Ingrid: So, again, I'm going to keep coming back to the way our listeners might be listening to us, which is Biden versus Trump. So, in a Biden win, the outlook for gold is still net positive in a Trump win, given some of these other global concerns, it's more of an accelerated positive for gold. Is that a fair way to think about it?
Michael: Yeah, I would. I would say that's fair. But I also would say that the way that many have looked at gold historically the last 30 years has completely broken down. Gold has rallied in the face of high real interest rates, which and stronger U.S. dollar. So, it's very tricky right now to get a good feel for gold because it's being driven by very ... you know, it's very unclear about until you see after the fact what's driving demand. We know for certain it's been reserve managers or central banks, and we would expect that to continue. But it is a tricky asset class for.

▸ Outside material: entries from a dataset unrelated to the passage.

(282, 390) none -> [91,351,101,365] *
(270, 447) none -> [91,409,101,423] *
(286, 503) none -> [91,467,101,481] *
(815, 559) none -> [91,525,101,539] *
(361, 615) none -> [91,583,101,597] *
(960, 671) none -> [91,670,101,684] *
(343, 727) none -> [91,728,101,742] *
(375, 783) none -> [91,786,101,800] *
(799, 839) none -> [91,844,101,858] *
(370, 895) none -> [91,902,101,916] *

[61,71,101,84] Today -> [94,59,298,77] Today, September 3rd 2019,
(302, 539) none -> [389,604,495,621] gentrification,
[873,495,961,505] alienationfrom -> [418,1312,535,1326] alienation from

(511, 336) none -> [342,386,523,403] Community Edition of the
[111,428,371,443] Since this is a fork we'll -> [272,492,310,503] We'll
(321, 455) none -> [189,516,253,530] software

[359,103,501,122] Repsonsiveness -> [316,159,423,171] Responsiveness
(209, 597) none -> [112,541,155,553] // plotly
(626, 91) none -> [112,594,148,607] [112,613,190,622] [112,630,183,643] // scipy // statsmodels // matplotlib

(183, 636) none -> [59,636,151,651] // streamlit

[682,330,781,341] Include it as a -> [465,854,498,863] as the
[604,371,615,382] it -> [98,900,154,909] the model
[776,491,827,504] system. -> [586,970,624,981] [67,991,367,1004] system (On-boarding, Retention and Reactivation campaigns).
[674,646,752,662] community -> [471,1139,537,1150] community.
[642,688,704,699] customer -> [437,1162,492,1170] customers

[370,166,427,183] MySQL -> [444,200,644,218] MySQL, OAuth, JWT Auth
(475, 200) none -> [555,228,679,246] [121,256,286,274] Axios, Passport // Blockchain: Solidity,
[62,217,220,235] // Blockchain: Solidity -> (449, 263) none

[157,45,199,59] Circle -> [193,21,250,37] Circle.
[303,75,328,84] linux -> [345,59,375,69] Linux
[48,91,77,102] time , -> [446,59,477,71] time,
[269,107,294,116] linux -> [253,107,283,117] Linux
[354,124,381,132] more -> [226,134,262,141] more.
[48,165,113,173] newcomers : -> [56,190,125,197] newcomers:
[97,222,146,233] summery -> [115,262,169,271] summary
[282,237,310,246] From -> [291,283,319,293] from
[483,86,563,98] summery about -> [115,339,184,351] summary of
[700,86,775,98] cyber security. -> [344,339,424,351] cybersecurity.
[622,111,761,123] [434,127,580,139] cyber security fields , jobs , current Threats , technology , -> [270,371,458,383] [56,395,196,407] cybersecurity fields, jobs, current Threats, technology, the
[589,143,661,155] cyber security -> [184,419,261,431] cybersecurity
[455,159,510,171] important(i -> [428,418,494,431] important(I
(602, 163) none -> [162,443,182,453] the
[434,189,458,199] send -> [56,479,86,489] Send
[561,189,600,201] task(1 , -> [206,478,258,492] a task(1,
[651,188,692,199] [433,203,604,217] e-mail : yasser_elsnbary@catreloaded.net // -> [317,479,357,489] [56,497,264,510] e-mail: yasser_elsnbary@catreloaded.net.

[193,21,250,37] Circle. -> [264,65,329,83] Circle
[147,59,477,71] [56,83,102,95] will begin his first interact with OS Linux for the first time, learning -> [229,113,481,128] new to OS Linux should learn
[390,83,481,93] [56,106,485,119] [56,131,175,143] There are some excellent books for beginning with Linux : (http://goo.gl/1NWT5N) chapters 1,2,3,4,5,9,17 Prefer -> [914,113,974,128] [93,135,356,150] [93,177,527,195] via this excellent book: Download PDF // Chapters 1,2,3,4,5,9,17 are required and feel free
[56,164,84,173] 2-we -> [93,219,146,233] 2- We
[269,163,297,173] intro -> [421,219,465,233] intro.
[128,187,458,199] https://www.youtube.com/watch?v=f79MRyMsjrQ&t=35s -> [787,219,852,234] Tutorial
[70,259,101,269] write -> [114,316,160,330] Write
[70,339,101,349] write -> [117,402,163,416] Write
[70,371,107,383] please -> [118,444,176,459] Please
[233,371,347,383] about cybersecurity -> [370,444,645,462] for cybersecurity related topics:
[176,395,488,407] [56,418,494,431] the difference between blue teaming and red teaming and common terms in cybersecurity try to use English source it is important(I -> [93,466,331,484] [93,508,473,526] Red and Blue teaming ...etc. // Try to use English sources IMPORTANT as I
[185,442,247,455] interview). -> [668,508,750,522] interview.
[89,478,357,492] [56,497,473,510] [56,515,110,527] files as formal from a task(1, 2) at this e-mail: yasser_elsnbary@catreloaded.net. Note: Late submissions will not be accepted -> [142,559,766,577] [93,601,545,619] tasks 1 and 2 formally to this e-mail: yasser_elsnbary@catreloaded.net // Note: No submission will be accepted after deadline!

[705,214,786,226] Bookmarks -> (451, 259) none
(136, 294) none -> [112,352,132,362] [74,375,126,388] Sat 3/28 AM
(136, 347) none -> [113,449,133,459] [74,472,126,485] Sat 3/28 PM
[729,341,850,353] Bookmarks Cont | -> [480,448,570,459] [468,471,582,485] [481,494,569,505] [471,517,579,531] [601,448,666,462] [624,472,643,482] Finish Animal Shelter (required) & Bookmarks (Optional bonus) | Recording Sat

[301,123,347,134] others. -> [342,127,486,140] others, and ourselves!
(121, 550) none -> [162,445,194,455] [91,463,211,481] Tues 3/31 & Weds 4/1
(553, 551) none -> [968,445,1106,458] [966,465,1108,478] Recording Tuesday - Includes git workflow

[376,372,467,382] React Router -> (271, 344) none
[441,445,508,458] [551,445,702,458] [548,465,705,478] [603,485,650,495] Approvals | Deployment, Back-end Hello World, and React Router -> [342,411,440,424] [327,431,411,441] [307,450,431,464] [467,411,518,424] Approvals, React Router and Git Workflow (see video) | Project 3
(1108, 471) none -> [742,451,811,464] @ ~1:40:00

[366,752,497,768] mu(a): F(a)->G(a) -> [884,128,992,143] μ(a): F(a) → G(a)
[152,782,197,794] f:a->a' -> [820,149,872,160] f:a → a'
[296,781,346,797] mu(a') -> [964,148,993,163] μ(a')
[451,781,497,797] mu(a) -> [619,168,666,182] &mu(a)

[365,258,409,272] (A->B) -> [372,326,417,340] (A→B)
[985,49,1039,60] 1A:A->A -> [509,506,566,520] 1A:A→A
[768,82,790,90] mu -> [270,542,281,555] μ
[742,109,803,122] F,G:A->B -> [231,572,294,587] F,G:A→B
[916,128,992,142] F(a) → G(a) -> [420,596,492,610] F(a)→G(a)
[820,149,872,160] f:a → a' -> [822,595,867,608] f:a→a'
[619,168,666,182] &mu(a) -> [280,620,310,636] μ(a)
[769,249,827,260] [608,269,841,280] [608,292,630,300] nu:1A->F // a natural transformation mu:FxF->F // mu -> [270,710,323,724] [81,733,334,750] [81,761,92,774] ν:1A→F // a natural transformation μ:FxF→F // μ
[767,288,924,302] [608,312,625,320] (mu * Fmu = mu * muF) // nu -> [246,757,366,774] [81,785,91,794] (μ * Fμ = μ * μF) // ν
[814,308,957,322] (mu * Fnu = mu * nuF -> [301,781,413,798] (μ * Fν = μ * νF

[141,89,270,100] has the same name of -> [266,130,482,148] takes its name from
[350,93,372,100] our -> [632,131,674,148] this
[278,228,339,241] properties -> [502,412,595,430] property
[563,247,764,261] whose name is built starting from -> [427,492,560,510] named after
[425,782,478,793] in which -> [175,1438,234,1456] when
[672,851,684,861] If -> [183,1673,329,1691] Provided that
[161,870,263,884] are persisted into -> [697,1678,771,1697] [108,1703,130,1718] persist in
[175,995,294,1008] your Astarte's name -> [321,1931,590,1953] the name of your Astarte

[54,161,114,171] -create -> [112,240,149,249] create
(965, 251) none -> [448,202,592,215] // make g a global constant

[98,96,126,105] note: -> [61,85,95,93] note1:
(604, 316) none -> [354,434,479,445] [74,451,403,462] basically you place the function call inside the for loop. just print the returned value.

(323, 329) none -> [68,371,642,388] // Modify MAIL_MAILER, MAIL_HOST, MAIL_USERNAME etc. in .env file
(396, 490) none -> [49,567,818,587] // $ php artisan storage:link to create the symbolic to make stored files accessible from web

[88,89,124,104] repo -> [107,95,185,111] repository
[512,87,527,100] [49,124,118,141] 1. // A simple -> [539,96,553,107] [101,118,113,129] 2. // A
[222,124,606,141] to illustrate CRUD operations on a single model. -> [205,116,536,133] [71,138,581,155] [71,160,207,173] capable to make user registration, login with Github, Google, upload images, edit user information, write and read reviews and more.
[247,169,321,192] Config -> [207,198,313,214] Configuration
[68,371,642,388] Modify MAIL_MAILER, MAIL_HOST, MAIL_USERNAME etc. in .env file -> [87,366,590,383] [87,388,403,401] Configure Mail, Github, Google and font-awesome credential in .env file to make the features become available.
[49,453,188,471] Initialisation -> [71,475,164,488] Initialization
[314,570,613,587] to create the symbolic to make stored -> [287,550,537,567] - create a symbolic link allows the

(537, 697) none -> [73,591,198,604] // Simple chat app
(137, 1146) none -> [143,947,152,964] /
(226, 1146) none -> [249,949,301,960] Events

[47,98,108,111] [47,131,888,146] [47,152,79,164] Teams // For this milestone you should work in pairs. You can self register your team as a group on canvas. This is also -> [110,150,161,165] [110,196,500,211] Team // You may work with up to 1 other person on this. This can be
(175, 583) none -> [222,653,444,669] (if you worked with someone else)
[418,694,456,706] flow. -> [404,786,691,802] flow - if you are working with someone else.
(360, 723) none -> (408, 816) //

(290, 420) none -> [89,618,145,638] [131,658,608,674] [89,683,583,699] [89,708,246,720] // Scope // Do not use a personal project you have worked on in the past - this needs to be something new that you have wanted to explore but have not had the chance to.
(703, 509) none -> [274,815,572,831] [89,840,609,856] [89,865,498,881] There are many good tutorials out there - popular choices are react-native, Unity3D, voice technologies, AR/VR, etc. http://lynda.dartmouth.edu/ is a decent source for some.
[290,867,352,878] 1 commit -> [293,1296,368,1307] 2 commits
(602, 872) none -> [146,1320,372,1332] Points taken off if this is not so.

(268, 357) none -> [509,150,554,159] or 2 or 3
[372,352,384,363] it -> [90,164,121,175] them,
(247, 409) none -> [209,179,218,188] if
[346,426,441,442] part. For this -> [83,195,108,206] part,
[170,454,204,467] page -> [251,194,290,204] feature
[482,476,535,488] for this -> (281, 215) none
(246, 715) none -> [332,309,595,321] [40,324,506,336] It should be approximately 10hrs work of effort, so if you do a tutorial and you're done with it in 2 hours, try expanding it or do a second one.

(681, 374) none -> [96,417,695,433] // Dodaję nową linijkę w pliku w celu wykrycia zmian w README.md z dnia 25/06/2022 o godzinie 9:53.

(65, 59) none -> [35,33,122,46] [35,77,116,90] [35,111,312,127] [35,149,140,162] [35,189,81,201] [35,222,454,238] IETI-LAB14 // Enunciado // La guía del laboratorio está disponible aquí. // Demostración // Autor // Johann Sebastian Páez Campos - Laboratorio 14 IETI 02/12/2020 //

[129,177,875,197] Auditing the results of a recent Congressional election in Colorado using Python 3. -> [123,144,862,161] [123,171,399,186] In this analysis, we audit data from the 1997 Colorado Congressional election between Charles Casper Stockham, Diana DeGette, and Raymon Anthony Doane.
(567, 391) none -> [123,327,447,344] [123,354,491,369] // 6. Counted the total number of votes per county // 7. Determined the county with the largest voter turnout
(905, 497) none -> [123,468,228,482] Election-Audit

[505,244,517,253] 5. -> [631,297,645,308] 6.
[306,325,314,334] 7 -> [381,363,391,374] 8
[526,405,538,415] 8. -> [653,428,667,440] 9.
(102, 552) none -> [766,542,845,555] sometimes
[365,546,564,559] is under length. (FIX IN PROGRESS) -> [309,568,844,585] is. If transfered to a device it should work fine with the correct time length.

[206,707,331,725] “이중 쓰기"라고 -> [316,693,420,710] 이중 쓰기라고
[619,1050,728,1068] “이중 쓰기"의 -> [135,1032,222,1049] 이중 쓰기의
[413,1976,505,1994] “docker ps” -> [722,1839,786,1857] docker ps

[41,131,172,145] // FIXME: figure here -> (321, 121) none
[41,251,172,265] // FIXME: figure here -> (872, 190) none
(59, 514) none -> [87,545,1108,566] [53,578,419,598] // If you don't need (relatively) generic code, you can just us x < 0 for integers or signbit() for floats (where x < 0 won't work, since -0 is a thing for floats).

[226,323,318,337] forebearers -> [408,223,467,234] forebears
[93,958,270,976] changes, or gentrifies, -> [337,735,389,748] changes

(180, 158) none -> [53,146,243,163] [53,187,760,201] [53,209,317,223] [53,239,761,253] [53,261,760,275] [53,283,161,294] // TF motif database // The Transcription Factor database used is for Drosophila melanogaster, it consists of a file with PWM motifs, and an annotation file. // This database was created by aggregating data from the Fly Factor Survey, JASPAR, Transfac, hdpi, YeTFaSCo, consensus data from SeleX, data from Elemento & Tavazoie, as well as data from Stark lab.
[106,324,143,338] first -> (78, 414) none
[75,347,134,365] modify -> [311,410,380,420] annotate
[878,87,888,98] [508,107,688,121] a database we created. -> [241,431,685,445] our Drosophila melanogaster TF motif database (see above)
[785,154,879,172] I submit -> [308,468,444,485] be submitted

Ingrid: You've led me into a path where I want to do some follow-on questions here. Michael, a couple of years ago you added a commodities capability generally to our asset allocation suite to give us more tools to work with. So, let's carry that conversation in on that. In the commodities space, how do we think about other earth, metals, uranium, things like that in a Biden versus Trump world? Is there a narrative there? Is there a story there? Is there something to think about when we look at relative.
Christian: From an asset allocation perspective, The reason why commodities are really valuable is think of the world as low inflation, high inflation, low growth, high growth. We haven't really experienced many periods. We have high inflation. It's unique. We only experience that more recently after the because … well, we have.
Ingrid: But you're younger so you might not...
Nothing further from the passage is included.